Bien évidemment, si le jeu d’Isabelle Huppert prend tout son sens au fil des minutes, il fallait quelqu’un qui puisse jouer la terreur comme personne. Force est de constater que Chloë Grace Moretz, du haut de ses 22 ans, sait convaincre de sa souffrance de manière flamboyante. Encore une nouvelle facette que la jeune actrice découvre et étoffe avec Greta, on ne l’avait pas encore vu en vraie victime (en dépit de son beau rôle dans Carrie). Elle transpire le talent par tous les pores de sa peau. Elle impressionne par tant de justesse et de précision. On sent que Neil Jordan s’est régalé à la mettre en scène. Il capte la terreur comme on ne l’avait plus vu au cinéma depuis longtemps. Chloë Moretz inspire cette sympathie quasi-immédiate chez le spectateur. On se prend vite d’affection pour son personnage et on vit à 300% le calvaire qu’elle va traverser aux côtés de son bourreau. On ne pouvait pas rêver mieux comme têtes d’affiche. D’autant que Neil Jordan n’a pas perdu de son goût prononcé pour les séquences chocs. Loin d’être un Tarantino dans l’âme, Jordan sait, toutefois, quand et comment frapper juste. Greta ne déroge pas à sa règle. Le film regorge de quelques scènes gores bienvenues qui sauront marquer le spectateur… Jamais plus vous n’oserez faire de pâtisseries en duo avec votre mère. Les scènes horrifiques savent être marquantes d’autant que la mise en scène demeure soignée et élégante. Neil Jordan soigne ses cadres. Il privilégie des grands angles, il aime capter toute l’énergie (même moribonde) qui se dégage des pièces qu’il filme. Ce qui lui permet de contraster son rythme lent par des plans serrés et vifs lorsqu’il décide de remuer le spectateur. En jouant sur ces cassures de rythme, il arrive à maintenir le suspense jusque dans son final. Un final loin d’être transcendant, voire même assez téléphoné, mais qui arrive, tout de même, à nous rassasier.

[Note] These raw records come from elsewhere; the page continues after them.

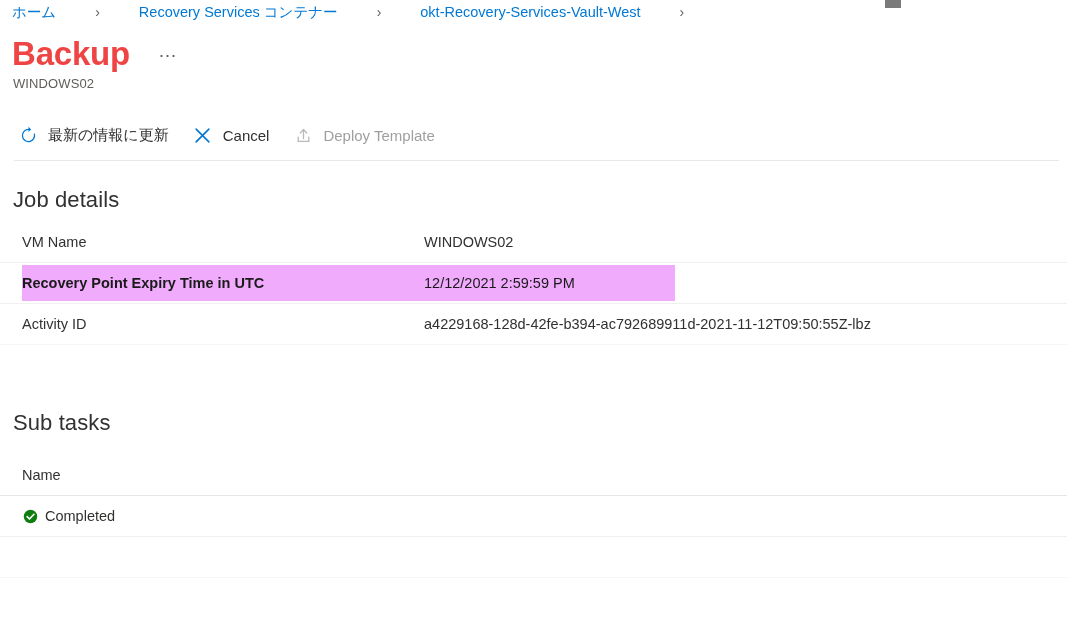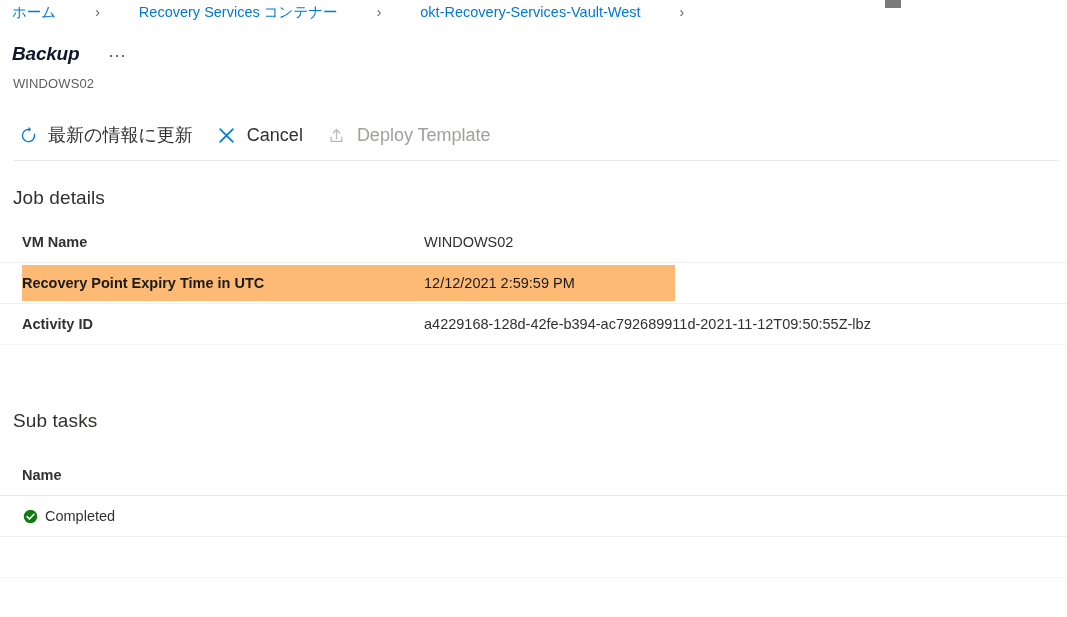--- a/index.html
+++ b/index.html
@@ -62,12 +62,11 @@
     align-items: center;
   }
   .page-title {
-    font-size: 19px;
+    font-size: 33px;
     font-weight: 600;
-    color: #0f172a;
+    color: #ef4444;
     letter-spacing: -0.2px;
     line-height: 36px;
-    font-style: italic;
   }
   .ellipsis-btn {
     margin-left: 22px;

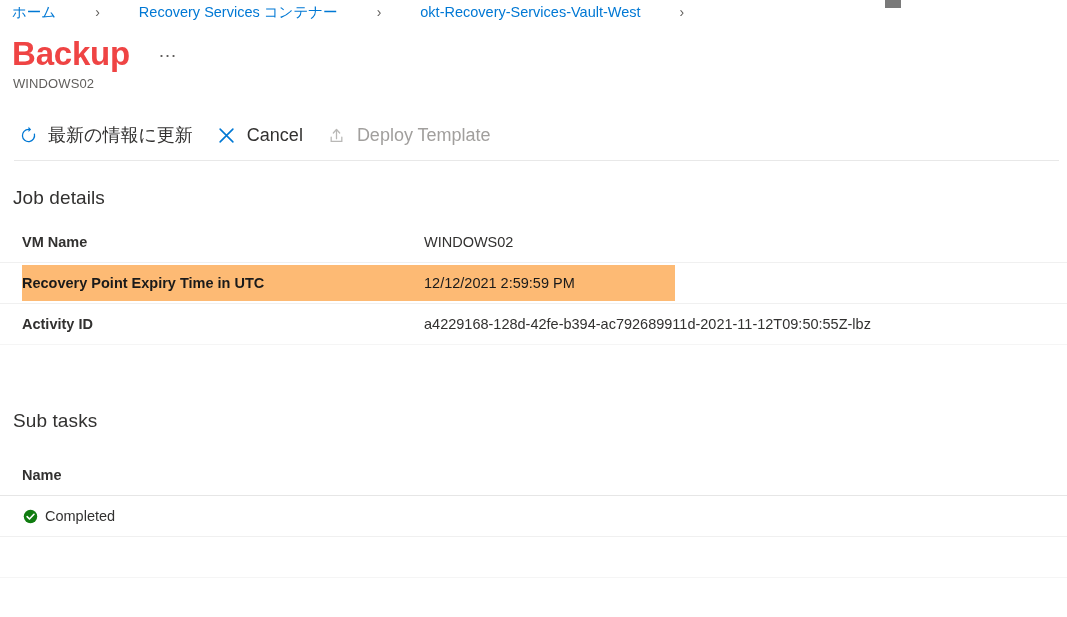--- a/index.html
+++ b/index.html
@@ -105,7 +105,7 @@
     border-radius: 2px;
     cursor: pointer;
     user-select: none;
-    font-size: 18px;
+    font-size: 15px;
     color: #323130;
     white-space: nowrap;
   }

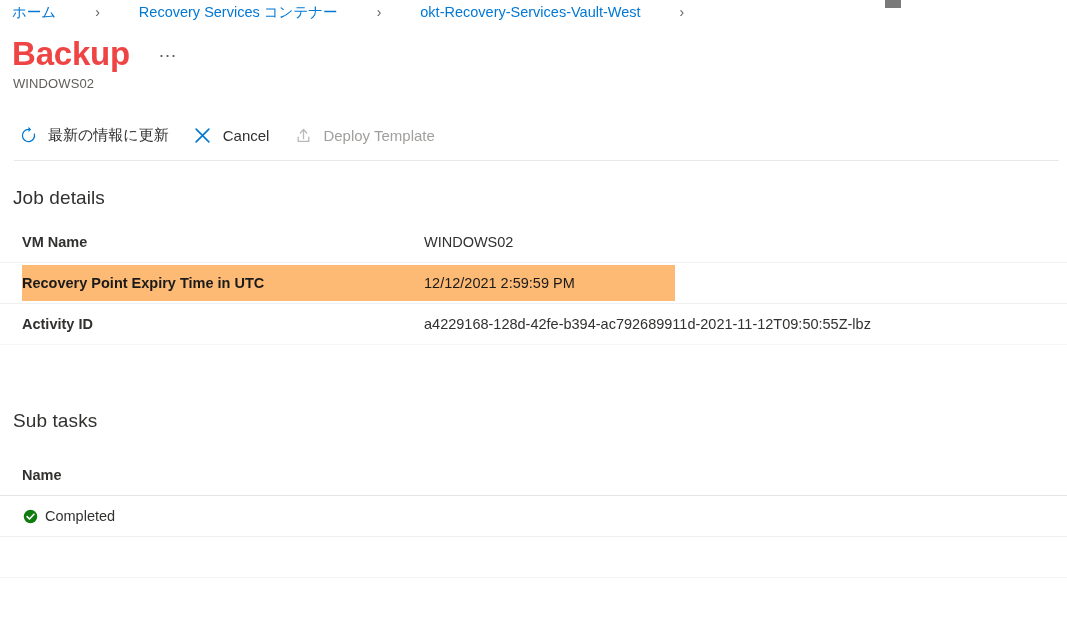--- a/index.html
+++ b/index.html
@@ -134,7 +134,7 @@
   
   .section-title {
     position: absolute;
-    font-size: 19px;
+    font-size: 22px;
     font-weight: 400;
     color: #323130;
     letter-spacing: 0.1px;

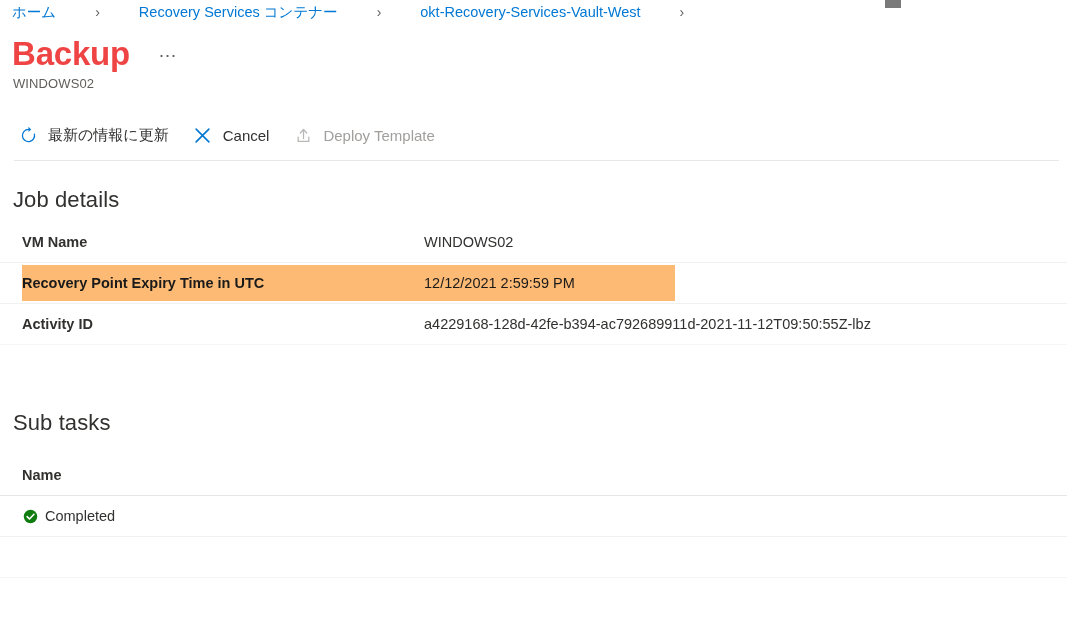--- a/index.html
+++ b/index.html
@@ -173,7 +173,7 @@
     display: flex;
     align-items: center;
   }
-  .tbl .bold { font-weight: 700; }
+  .tbl .bold { font-weight: 400; }
 
   
   #job-details-table { top: 222px; }

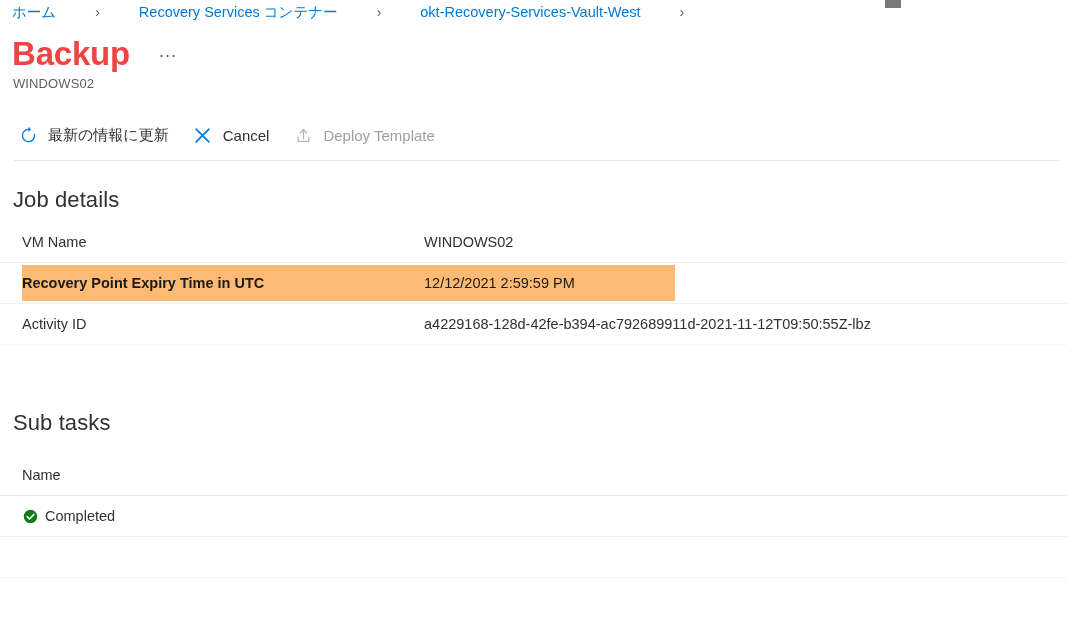--- a/index.html
+++ b/index.html
@@ -185,7 +185,7 @@
     border-bottom: 1px solid #f0f0f0;
   }
   .row.highlight .hl-band {
-    background: #fdba74;
+    background: #f0abfc;
     height: 36px;
     width: 653px;
     margin-left: 22px;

Greta est un film mineur au sein de la filmographie de Neil Jordan. Il ne révolutionne absolument pas le genre. Pour autant, il saura être ce film qui vous fera frissonner le temps de son visionnage et qui remplira parfaitement sa mission. Greta aurait pu être ce film de série B totalement passé inaperçu, mais qu’on aurait eu plaisir à conseiller et faire découvrir à l’époque des vidéo-clubs. Loin d’être dénué de qualités, Greta prévaut surtout pour ses deux têtes d’affiche complémentaires et parfaitement dirigées par un réalisateur qu’on aimerait voir plus souvent dans nos salles.